You didn’t think Michigan’s labor unions would let right-to-work laws take effect without enacting some sort of retribution, did you? Apparently one Michigan union, Operating Engineers Local 324, is publishing a quarterly “Freeloaders List” of the names of those who opt out of union membership and their place of work, NRO reports.
That puts non-union workers at increased risk of intimidation and violence—something that’s certainly not unprecedented in Michigan. Regardless, there’s currently no law preventing unions such as Michigan’s Local 324 from publishing lists of members who opt out, says Richard Berman, executive director of the Center for Union Facts.
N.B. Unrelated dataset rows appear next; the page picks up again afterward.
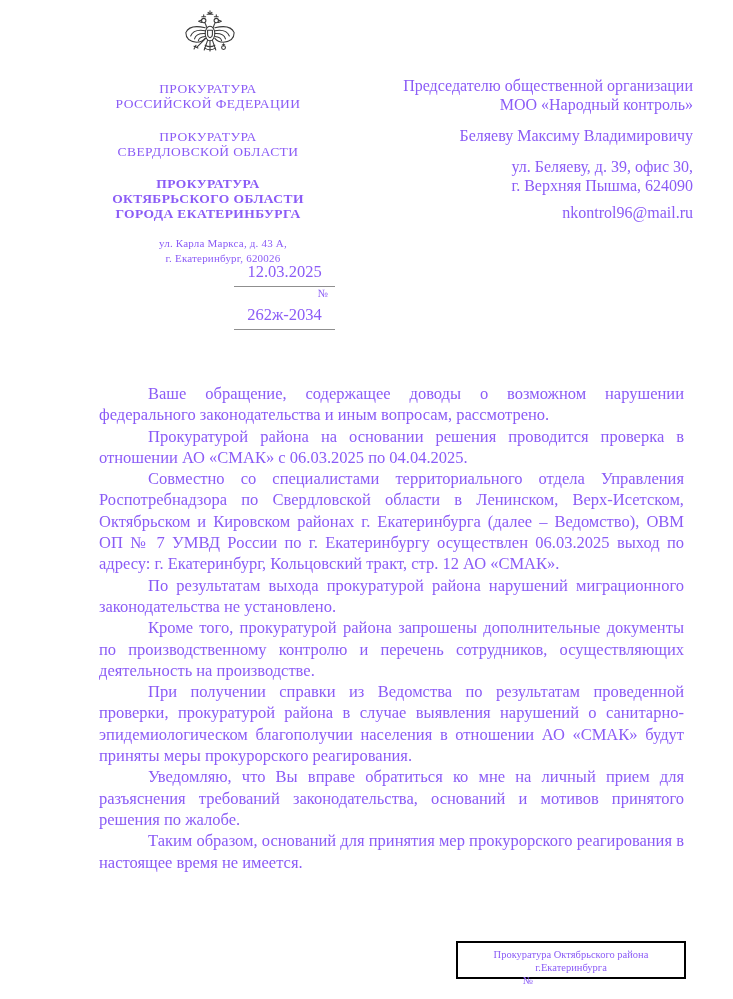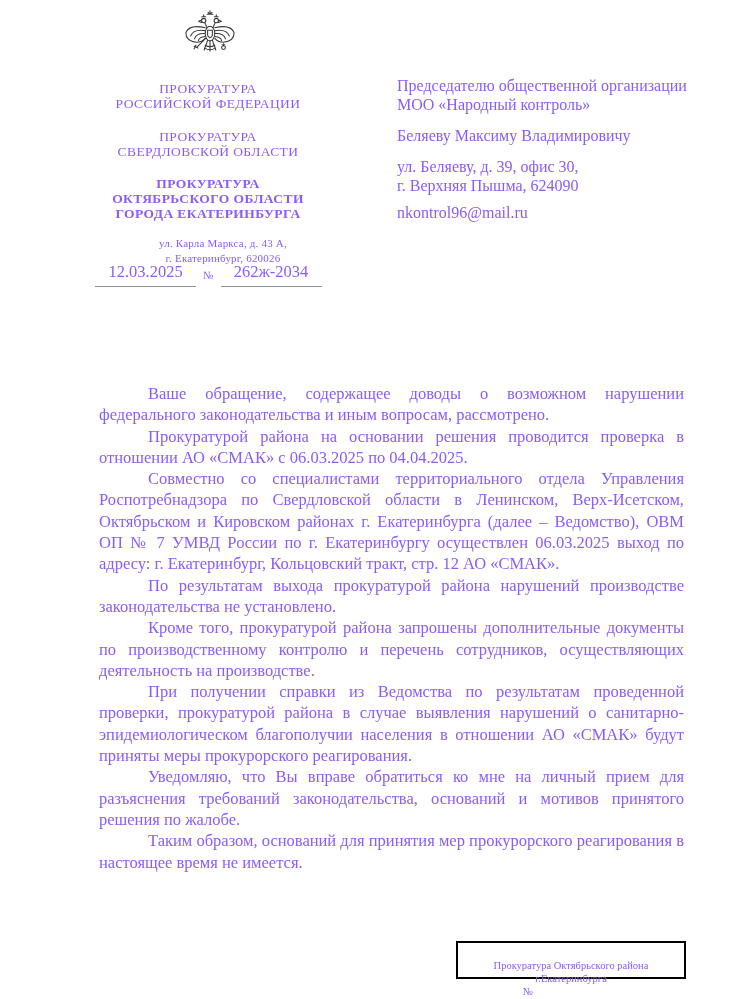"Председателю общественной организации" .addressee .blk { text-align: none -> right }
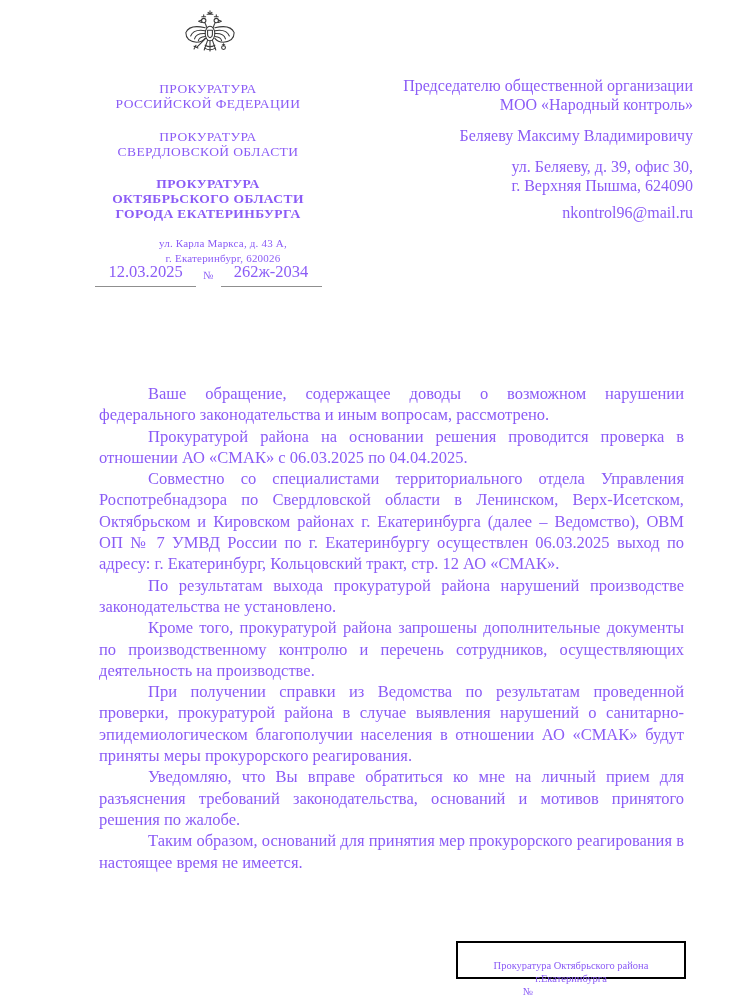"12.03.2025" .dateline { flex-direction: none -> column }
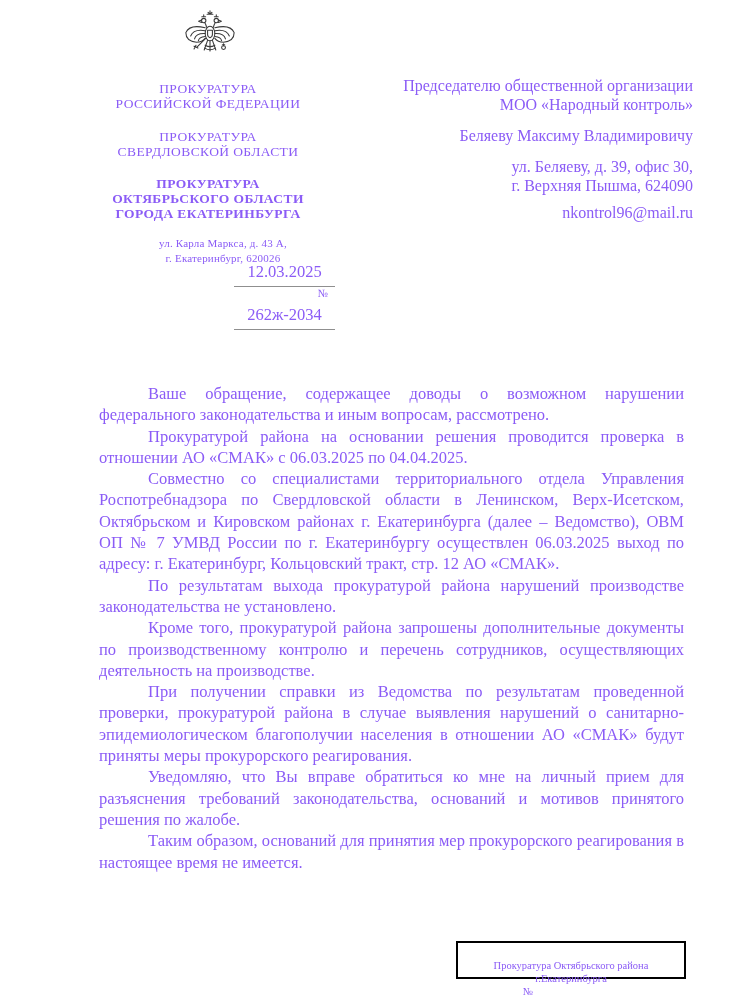"По результатам выхода прокуратурой" p { text: производстве -> миграционного }
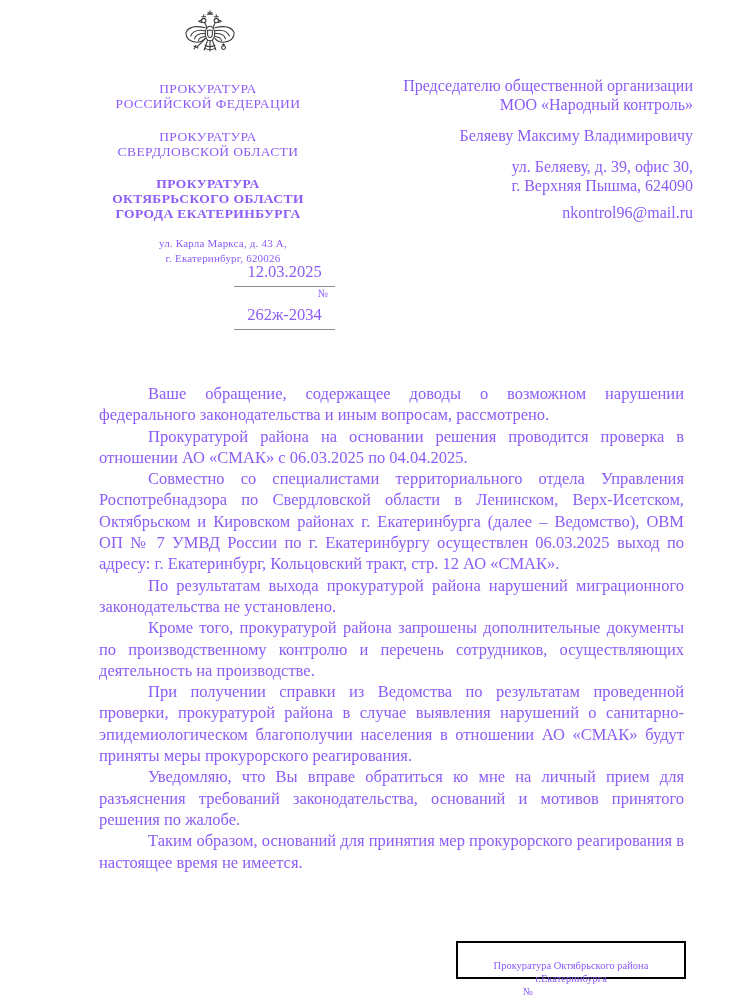"Прокуратура Октябрьского района" .stamp { padding-top: 16px -> 5px }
The unions argue it’s not fair that they are forced to represent workers who don’t pay dues. This ‘freeloading’ claim is deceptive, however, because unions actually chose to offer representation to both paying and non-paying members in contract negotiations, Patrick Semmens, vice president of the National Right to Work Foundation, explained to NRO.
Unions want to represent all workers regardless of membership status because it affords them greater rights under federal law. Such monopoly-representation unions can force an employer to come to the bargaining table, for example, or file a case with the National Labor Relations Board claiming the employer has failed to bargain in good faith. If a union chose to represent only those workers who pay dues, they would lose these and other powers.
“In every state, unions fight for and are glad to have monopoly representation, so it’s sort of crocodile tears when they complain about it,” Semmens told NRO. “The complaint [about “freeloading”] is something they trot out when it comes to right-to-work, but in reality, monopoly bargaining is something they very much favor.”